The Footlight Club has been entertaining the Boston area since 1877. According to the American Association of Community Theatre, it is the oldest, continuously producing community theater in the United States.
The idea for this theater started in December 1876, at the home of 19-year-old Caroline Morse. During a local meeting she “proposed starting a theater club of serious intent.” At a meeting the following January, the committee considered organizing a dramatic club. There were 25 founding members who agreed to found a club “to promote friendly and social intercourse, and to furnish pleasant and useful entertainment by the aid of the drama.”
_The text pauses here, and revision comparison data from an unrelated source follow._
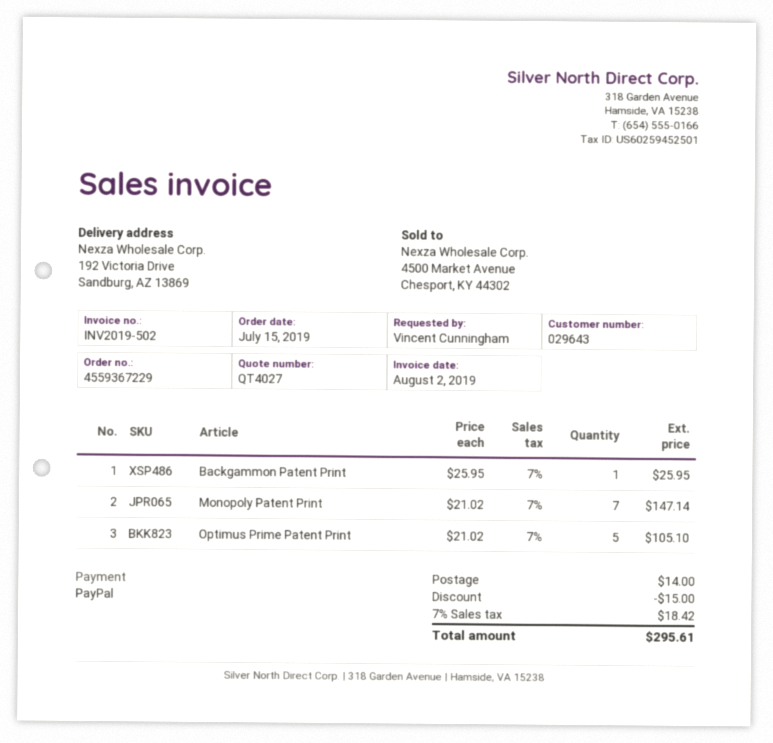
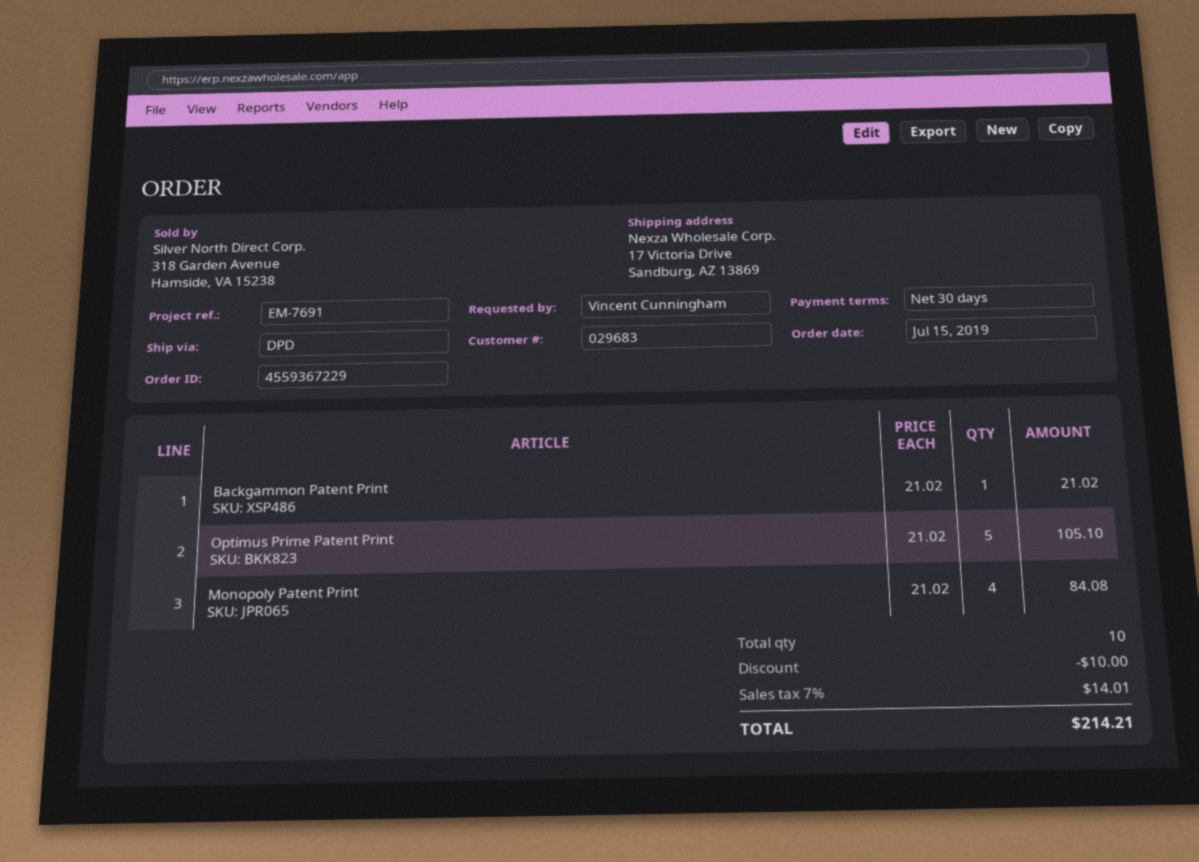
customer number: 029643 -> 029683
ship to: 192 Victoria Drive, Sandburg, AZ 13869 -> 17 Victoria Drive, Sandburg, AZ 13869
Backgammon Patent Print: 1 x 25.95 = 25.95 -> 1 x 21.02 = 21.02
Monopoly Patent Print: 7 x 21.02 = 147.14 -> 4 x 21.02 = 84.08
discount: 15.00 -> 10.00
shipping: 14.00 -> none
tax: 7% = 18.42 -> 7% = 14.01
total: 295.61 -> 214.21

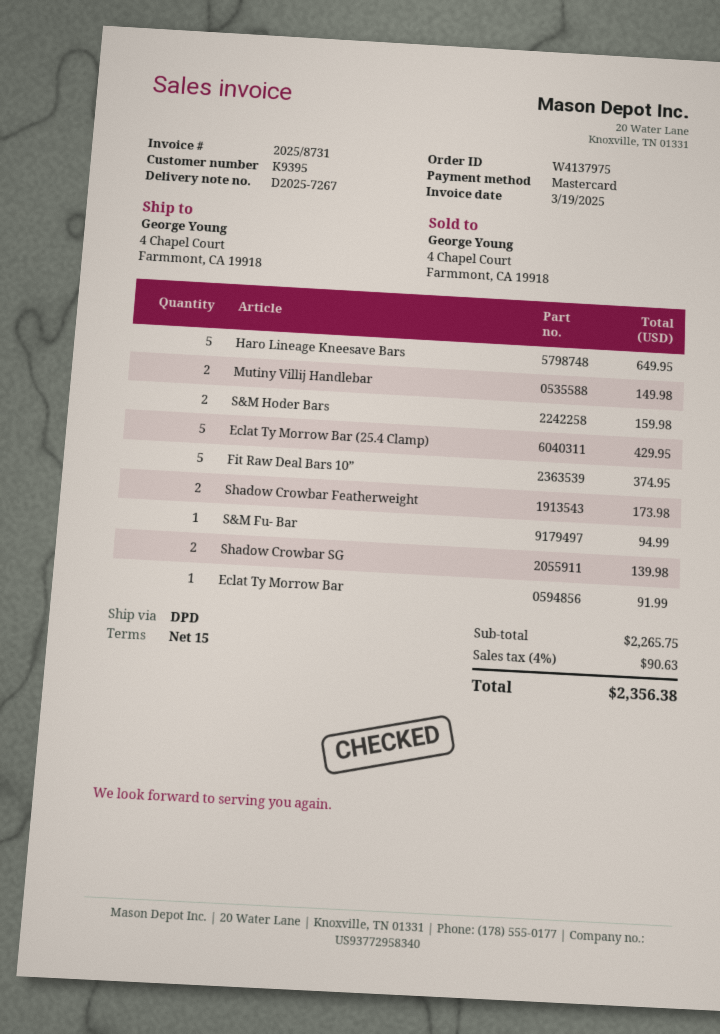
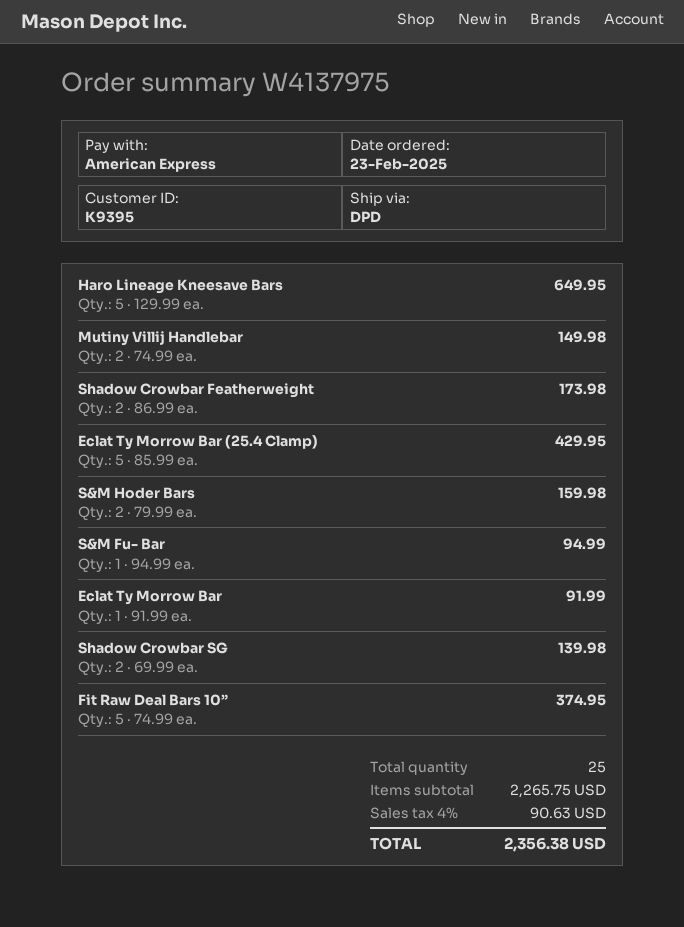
payment method: Mastercard -> American Express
Two of the founders were the Wheelwright brothers who had helped found the Harvard Lampoon several years earlier. Almost half of the founding members came from just four families, and they included architects, lawyers, bacteriologists, and publishers. The first major challenge the club faced occurred in its very first year, when the Board of Directors invited an out-of-town lady to be a member, over local men and women. Her application was ultimately rejected, bringing great embarrassment to the Board.
The theater held its first six performances in 1877 at the small German Club, but due to its immediate popularity, moved to Eliot Hall in October of 1878. Eliot Hall was built in 1832 and purchased by the Footlight Club in 1889 to prevent its demolition. Each season the theatre produces five wide ranging theatrical productions for the community.